Anna Phillips. Just the
thought of her name was enough to make Mandy’s blood curdle.
Mandy remembered only too well having to rescue both of her brothers
from Anna’s madness and now, here she was, holding a picture of her.
Andrew looked very cozy; he had his arm around Anna’s shoulders
and was gazing at her with an
expression of candid admiration. Mandy’s
stomach flip-flopped within her, and she barely resisted the urge to go and
find the nearest bathroom to throw up. That was just what this case needed:
any hint that Andrew was in cahoots with Anna Phillips.
It was bad enough that her cousin had Joe – and if she even
thought about what Andrew might be doing to Joe then that bathroom became
more of a necessity – but Anna had designs on her other brother.
Frank was not well enough to have to deal with fending Anna off.

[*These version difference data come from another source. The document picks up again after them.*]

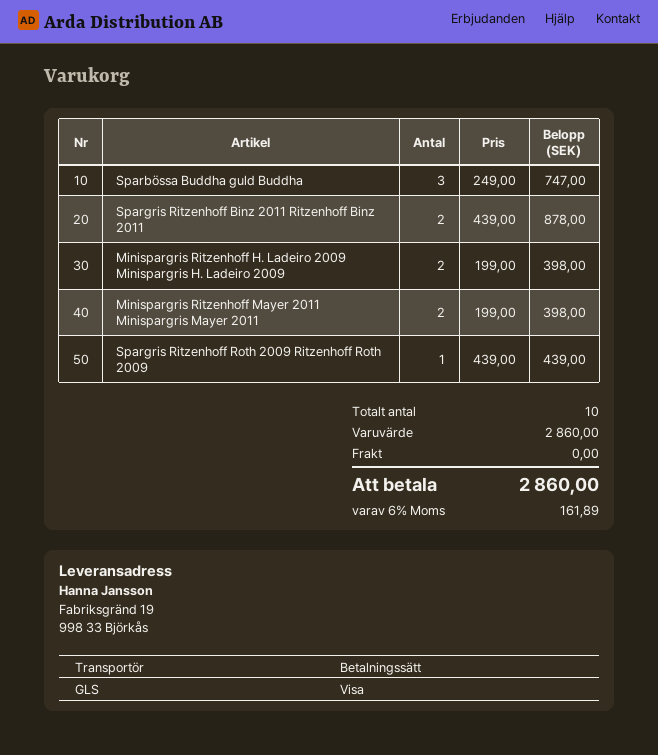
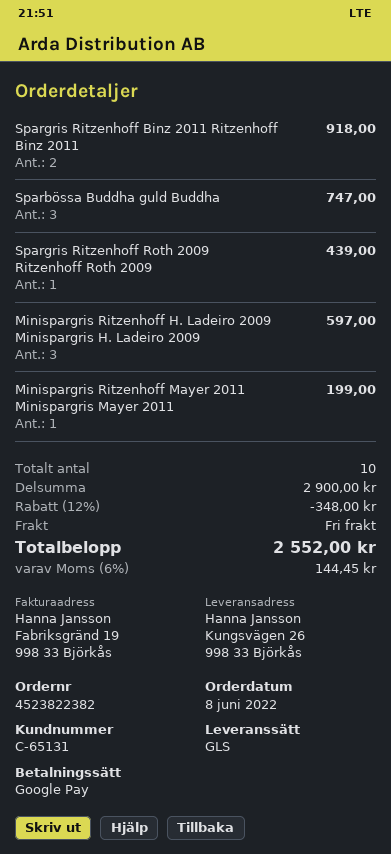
payment method: Visa -> Google Pay
ship to: Fabriksgränd 19, 998 33 Björkås -> Kungsvägen 26, 998 33 Björkås
Spargris Ritzenhoff Binz 2011 Ritzenhoff Binz 2011: 2 for 878.00 -> 2 for 918.00
Minispargris Ritzenhoff H. Ladeiro 2009 Minispargris H. Ladeiro 2009: 2 for 398.00 -> 3 for 597.00
Minispargris Ritzenhoff Mayer 2011 Minispargris Mayer 2011: 2 for 398.00 -> 1 for 199.00
subtotal: 2860.00 -> 2900.00
discount: none -> 12% = 348.00
tax: 6% = 161.89 -> 6% = 144.45
total: 2860.00 -> 2552.00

Mandy hoped that she had gone far, far away – far enough away that
she wouldn’t be able to do anything to Frank ever again.
Or Joe. Or anyone else
in their family for that matter. Mandy handed the picture back to Samantha, the
urge to rip it up into little tiny pieces so strong her fingers shook.
She felt Connor’s arm slip around her shoulders and she leaned her
head over onto his chest for a moment and inhaled sharply; the house
smelled musty and musky, Connor smelled like a man who had worked hard that
day – earthy, honest smells. The
drip, drip, drip of a nearby water pipe leak sounded as loud as a bass drum
in the temporary silence of the downstairs room.
“Well, isn’t that a kicker?” Mandy laughed.
“Andrew knows Anna Phillips. Just
great.” She had no idea what it really meant – she wasn’t sure
she wanted to KNOW what it really meant.
Mandy forced herself to look at more of the pictures – Andrew with
Anna on the beach. Andrew with
Anna at a party of some kind. A
picture of them laughing together and carrying on.
“Do you think she might be the female accomplice?”
Samantha’s voice was light as she flipped through the stack of pictures
again and again. “Maybe
she’s the one that’s been helping Andrew all this time?” Mandy shrugged.
“Anna is certifiably crazy.”
She rubbed her arms briskly with both hands while she tried to
relax. “And I have a feeling
that if she’s been helping Andrew, she’s going to want something in
return for her help. I don’t
even want to think about that, Sam. You
don’t either. Trust me.” Mandy watched Samantha’s eyes go large in
realization. Mandy nodded
in agreement. She knew just how
Anna felt about Frank. “I just wish I knew how they met,” Mandy commented as she
leaned back against a wall and closed her eyes as she fought back waves of
nausea. She was too upset to
think about this properly but, as usual, she had to try.
“I mean, think about it. Andrew
goes to school at MIT. That’s
in “They could have met anywhere, any time,” Samantha spoke
softly as she ran her finger along the edges of one of the photographs –
a picture of Anna and Andrew at a beach somewhere.
“At the beach. In a
social situation. We just
don’t know.” “Maybe Andrew sought Anna out recently,” Connor said but
he shook his head. “No,
that’s wrong, that is, if he sought out Anna after our problems with her.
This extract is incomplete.